» **Directions**
Search the material below for the word "Kernighan". Copy every line that has it.
Segment Open
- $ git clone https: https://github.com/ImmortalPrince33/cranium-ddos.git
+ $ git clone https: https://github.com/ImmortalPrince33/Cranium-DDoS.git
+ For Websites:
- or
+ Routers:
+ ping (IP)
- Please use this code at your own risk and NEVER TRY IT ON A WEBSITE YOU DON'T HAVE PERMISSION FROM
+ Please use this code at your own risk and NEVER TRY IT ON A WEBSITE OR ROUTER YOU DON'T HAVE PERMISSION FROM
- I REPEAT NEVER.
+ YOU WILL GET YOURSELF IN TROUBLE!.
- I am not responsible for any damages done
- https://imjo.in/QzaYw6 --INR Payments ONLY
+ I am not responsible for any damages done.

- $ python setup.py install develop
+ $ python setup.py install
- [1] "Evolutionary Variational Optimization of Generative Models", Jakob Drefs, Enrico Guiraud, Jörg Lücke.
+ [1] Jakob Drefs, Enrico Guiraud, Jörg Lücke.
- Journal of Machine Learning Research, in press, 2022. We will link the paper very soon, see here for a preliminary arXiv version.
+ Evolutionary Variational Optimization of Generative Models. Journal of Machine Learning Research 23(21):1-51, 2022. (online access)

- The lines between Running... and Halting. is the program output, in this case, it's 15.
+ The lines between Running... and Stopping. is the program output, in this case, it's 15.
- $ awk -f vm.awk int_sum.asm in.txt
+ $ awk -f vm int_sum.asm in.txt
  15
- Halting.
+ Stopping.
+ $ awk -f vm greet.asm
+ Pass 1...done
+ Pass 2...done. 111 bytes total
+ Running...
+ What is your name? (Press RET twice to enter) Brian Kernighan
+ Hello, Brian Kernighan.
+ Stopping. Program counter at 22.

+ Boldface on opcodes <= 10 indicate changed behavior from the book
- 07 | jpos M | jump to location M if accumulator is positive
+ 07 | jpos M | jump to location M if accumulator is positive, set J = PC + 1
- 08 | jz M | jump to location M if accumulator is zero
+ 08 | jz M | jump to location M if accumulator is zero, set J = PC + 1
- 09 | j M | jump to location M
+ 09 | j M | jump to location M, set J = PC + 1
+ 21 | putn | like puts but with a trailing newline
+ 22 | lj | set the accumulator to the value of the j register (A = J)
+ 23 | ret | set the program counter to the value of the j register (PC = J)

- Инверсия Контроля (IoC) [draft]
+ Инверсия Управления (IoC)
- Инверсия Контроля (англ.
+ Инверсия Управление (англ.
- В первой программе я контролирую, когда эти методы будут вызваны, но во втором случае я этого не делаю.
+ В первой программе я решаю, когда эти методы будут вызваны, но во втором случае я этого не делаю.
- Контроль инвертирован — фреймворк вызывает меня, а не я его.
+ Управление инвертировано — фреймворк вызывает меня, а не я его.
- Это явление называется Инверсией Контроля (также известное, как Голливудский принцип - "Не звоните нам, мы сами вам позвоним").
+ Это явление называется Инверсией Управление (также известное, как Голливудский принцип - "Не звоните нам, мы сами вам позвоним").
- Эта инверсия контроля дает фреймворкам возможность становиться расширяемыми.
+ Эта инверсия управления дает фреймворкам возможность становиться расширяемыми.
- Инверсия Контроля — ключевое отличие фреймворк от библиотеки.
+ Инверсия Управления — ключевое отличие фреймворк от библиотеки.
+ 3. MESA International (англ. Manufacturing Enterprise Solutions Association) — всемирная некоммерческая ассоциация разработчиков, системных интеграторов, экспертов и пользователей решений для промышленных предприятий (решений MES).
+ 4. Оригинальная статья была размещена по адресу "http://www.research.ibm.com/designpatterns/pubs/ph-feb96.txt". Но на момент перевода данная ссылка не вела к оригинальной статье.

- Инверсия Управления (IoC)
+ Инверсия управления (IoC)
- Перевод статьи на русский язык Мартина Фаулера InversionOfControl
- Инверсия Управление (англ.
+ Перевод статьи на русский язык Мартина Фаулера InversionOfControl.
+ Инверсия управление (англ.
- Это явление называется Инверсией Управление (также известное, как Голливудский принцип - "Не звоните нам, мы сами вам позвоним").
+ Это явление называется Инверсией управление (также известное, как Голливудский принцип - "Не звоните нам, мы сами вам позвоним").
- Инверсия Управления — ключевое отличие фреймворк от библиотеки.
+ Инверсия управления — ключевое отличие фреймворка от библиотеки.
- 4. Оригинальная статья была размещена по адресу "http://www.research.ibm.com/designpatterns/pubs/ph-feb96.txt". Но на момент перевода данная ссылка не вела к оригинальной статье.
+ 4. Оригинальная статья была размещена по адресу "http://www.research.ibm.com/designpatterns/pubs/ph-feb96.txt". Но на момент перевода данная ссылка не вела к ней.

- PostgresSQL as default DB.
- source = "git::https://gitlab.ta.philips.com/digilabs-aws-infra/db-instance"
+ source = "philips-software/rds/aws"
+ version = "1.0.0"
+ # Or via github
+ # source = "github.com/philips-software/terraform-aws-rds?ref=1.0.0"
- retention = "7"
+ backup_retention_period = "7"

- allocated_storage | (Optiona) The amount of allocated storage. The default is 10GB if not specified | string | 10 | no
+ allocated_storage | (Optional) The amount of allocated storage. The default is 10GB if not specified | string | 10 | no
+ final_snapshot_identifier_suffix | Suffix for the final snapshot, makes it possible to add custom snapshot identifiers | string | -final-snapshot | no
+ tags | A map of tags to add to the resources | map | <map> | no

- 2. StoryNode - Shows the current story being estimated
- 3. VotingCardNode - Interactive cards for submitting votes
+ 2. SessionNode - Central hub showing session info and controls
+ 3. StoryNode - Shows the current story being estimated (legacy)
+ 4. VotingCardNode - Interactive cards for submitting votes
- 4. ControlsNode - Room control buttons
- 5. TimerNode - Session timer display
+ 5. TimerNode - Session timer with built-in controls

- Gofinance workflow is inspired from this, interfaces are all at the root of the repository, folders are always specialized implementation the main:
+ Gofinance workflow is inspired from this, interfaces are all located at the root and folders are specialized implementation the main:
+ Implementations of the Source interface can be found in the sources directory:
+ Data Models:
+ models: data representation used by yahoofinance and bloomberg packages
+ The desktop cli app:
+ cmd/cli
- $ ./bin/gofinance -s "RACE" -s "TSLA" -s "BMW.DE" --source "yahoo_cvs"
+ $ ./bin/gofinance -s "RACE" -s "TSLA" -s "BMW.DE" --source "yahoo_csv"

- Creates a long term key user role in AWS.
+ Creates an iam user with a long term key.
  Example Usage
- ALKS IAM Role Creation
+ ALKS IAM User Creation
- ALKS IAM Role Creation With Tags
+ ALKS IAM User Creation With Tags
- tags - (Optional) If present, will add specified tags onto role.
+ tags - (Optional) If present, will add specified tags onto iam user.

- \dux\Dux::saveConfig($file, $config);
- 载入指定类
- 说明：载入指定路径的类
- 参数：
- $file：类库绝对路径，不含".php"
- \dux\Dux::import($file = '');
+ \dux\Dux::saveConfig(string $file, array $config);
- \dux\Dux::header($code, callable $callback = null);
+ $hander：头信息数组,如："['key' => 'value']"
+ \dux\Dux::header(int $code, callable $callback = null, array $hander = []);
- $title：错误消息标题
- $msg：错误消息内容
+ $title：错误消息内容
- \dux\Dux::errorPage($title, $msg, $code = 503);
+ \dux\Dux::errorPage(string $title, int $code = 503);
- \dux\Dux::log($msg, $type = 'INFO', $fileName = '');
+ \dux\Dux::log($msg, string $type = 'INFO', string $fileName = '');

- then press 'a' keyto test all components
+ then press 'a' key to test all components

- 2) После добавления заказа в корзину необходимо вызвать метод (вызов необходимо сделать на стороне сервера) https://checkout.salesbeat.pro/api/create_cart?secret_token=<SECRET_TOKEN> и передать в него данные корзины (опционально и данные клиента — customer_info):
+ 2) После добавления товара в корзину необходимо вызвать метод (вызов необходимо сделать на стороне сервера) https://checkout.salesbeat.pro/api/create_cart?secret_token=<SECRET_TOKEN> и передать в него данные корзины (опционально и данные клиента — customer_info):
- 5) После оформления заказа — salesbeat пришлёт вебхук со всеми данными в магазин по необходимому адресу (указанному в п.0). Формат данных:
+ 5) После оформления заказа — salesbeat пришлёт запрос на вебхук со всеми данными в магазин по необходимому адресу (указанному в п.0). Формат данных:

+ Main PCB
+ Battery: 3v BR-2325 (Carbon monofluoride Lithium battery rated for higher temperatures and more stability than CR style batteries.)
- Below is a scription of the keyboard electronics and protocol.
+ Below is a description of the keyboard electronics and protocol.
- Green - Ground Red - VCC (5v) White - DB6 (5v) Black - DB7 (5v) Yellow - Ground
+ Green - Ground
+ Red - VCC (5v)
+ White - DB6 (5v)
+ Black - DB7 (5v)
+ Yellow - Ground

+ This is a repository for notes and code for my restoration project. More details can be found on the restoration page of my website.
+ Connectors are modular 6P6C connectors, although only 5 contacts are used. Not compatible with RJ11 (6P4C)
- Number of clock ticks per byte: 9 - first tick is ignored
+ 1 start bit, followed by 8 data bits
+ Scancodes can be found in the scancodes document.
Segment Closed
» **Written response**
+ What is your name? (Press RET twice to enter) Brian Kernighan
+ Hello, Brian Kernighan.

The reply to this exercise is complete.